> **Task requirements**
Look through the records below, and copy out every line that holds the string "table".

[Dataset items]
-.-.-

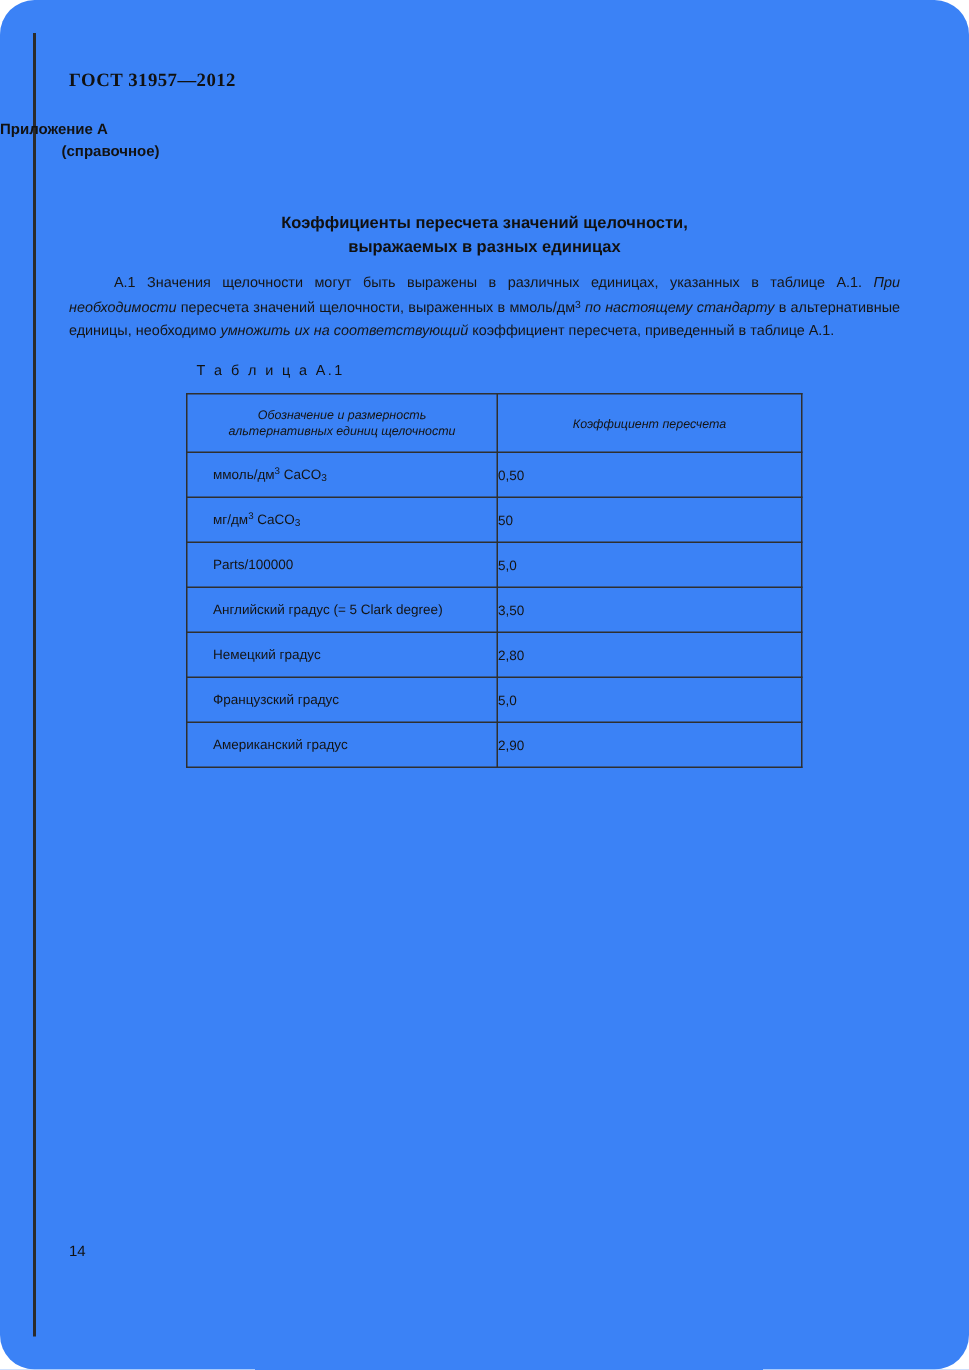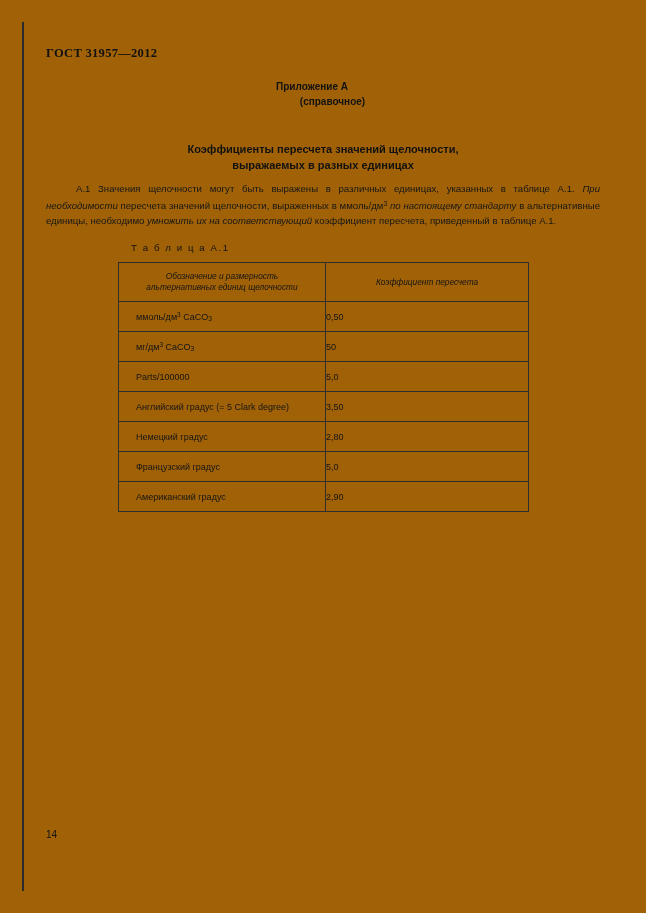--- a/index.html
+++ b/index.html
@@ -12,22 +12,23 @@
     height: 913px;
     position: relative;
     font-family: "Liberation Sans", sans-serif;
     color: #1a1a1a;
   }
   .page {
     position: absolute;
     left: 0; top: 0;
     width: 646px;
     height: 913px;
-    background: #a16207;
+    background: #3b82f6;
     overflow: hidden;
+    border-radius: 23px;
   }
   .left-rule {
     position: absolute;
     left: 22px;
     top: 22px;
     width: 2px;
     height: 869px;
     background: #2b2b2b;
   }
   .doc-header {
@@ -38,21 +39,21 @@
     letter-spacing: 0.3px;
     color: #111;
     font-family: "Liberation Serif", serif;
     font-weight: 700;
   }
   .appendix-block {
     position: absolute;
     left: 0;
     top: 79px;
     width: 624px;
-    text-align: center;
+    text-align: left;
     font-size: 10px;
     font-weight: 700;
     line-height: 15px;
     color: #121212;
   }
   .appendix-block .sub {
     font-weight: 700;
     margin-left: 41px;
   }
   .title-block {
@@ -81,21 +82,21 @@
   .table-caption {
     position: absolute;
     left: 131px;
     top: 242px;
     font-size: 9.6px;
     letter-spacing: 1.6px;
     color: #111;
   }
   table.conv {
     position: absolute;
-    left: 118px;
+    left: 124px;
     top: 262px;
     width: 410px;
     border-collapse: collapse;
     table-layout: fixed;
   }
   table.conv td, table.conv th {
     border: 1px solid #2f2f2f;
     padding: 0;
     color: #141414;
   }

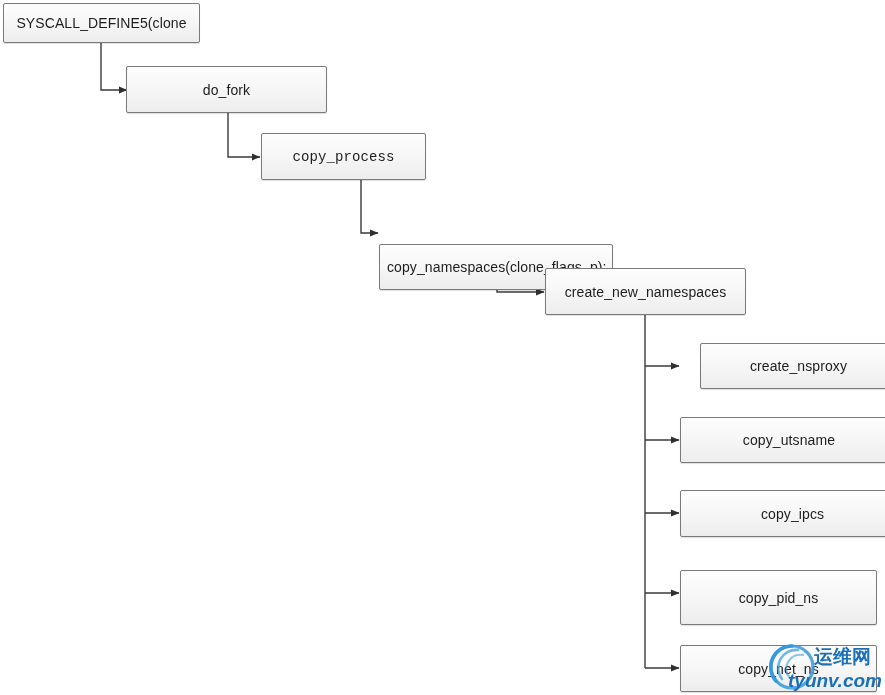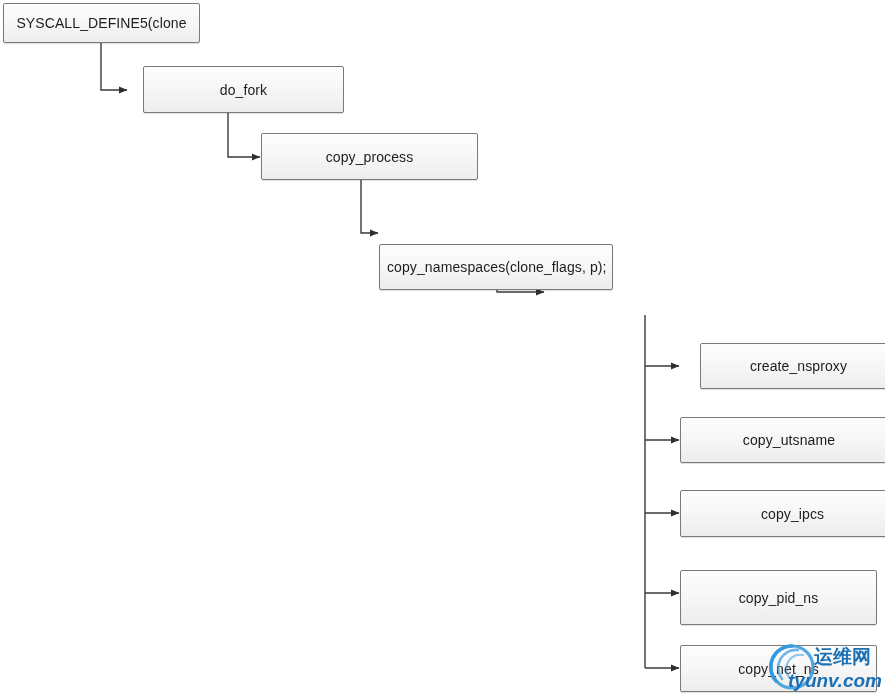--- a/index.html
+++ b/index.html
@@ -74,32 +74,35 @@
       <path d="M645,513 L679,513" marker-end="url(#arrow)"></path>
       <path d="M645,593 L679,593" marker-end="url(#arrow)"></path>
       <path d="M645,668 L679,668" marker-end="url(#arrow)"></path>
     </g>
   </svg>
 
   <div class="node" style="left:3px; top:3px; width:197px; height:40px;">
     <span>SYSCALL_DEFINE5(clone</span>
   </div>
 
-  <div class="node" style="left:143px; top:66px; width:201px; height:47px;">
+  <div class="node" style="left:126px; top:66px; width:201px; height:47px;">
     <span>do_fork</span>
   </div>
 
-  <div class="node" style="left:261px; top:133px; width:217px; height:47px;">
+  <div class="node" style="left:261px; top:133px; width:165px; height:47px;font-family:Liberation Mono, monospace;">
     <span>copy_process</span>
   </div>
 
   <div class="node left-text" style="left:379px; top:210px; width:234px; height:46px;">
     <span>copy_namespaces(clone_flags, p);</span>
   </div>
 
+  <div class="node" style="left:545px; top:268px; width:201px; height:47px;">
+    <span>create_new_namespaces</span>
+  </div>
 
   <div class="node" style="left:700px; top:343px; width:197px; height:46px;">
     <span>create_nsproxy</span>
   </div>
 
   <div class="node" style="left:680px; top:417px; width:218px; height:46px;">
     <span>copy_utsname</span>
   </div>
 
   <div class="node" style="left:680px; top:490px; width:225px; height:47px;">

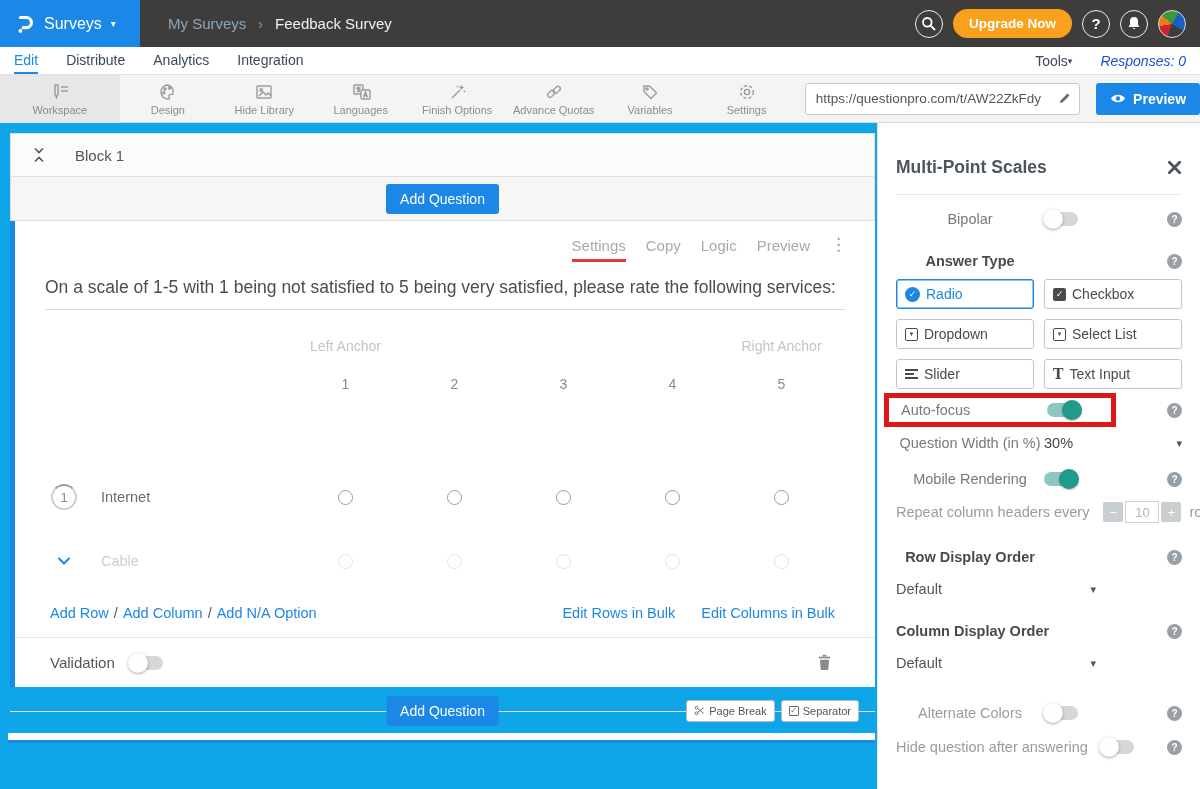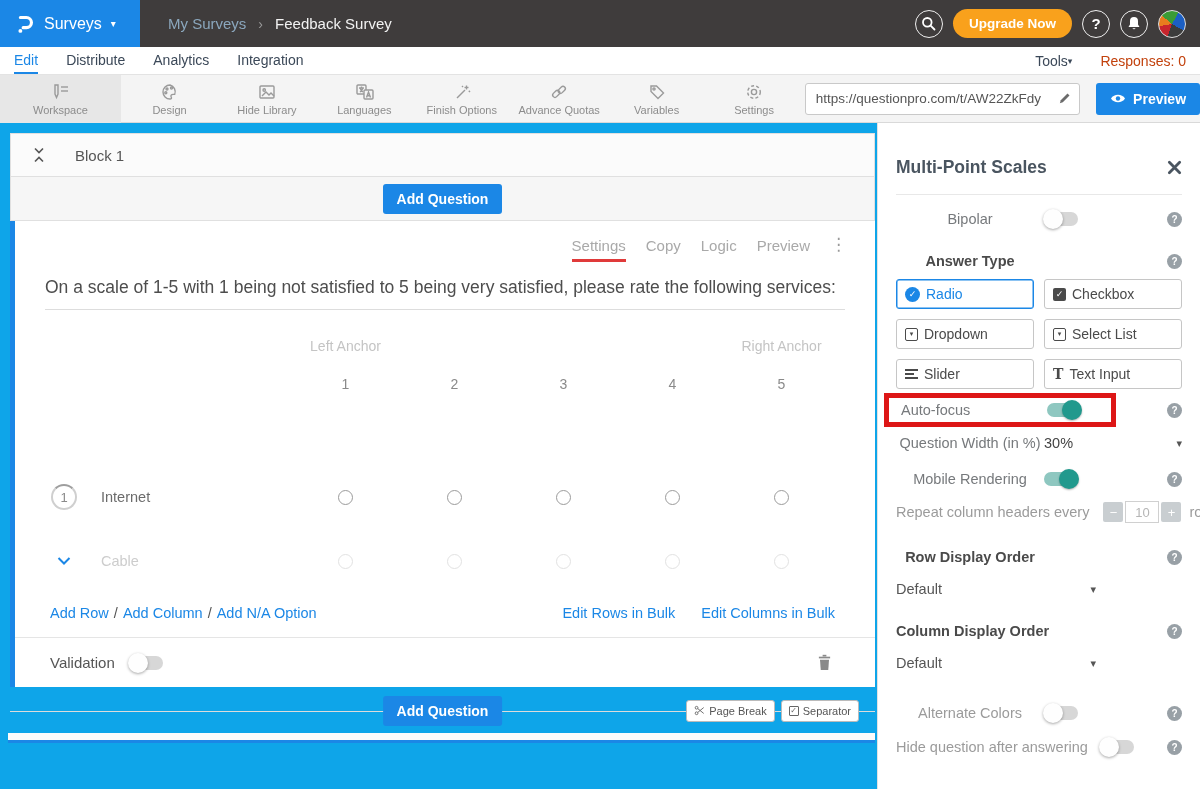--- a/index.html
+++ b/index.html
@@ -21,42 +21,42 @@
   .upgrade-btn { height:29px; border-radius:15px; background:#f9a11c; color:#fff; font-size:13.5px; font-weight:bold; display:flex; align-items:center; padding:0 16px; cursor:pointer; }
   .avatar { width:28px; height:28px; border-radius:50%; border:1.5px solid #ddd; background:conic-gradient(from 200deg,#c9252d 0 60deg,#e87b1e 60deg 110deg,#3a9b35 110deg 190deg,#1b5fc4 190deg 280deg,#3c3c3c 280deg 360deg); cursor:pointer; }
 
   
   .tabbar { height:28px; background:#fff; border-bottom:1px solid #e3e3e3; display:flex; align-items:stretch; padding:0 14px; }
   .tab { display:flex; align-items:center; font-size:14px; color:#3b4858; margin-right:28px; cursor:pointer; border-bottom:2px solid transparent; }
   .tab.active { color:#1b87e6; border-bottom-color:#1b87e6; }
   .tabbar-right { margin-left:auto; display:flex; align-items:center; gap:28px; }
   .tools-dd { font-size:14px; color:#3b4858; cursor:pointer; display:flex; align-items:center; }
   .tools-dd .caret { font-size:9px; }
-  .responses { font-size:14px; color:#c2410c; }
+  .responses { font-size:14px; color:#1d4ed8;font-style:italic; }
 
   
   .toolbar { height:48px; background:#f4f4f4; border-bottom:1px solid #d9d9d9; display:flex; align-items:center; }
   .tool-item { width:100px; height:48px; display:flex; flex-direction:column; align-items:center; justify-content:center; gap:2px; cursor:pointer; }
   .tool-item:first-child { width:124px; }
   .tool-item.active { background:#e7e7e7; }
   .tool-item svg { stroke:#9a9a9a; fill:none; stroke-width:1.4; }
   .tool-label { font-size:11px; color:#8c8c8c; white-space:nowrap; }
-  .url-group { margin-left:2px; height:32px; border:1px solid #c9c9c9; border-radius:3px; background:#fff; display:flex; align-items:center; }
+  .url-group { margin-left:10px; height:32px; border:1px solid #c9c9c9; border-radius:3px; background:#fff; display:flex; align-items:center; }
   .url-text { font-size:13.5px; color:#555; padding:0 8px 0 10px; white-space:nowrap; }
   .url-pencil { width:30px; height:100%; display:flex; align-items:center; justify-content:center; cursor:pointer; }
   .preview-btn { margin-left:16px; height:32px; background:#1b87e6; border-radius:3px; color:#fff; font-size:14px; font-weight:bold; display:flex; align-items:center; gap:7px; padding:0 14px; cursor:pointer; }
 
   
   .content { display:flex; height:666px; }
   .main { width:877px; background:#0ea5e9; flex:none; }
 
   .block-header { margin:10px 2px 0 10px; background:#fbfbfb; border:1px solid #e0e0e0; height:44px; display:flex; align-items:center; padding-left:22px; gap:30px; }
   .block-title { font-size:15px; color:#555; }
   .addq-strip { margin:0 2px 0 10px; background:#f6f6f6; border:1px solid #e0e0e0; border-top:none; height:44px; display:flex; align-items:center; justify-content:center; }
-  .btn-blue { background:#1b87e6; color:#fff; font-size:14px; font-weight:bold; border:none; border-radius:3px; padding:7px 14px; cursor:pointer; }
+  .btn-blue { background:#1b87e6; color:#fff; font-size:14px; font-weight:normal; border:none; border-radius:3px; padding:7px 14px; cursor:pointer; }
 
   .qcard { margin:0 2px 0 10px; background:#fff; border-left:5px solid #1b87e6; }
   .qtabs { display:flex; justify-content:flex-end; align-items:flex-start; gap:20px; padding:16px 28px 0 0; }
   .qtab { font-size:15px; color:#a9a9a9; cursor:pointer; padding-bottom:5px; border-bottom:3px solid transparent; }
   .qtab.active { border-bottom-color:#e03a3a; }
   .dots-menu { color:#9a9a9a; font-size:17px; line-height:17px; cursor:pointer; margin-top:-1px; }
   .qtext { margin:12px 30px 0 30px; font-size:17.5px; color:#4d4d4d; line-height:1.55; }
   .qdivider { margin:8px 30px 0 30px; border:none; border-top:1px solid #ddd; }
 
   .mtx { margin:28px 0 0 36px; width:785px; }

-.-.-

> **The answer**
   .table-caption {
   table.conv {
     table-layout: fixed;
   table.conv td, table.conv th {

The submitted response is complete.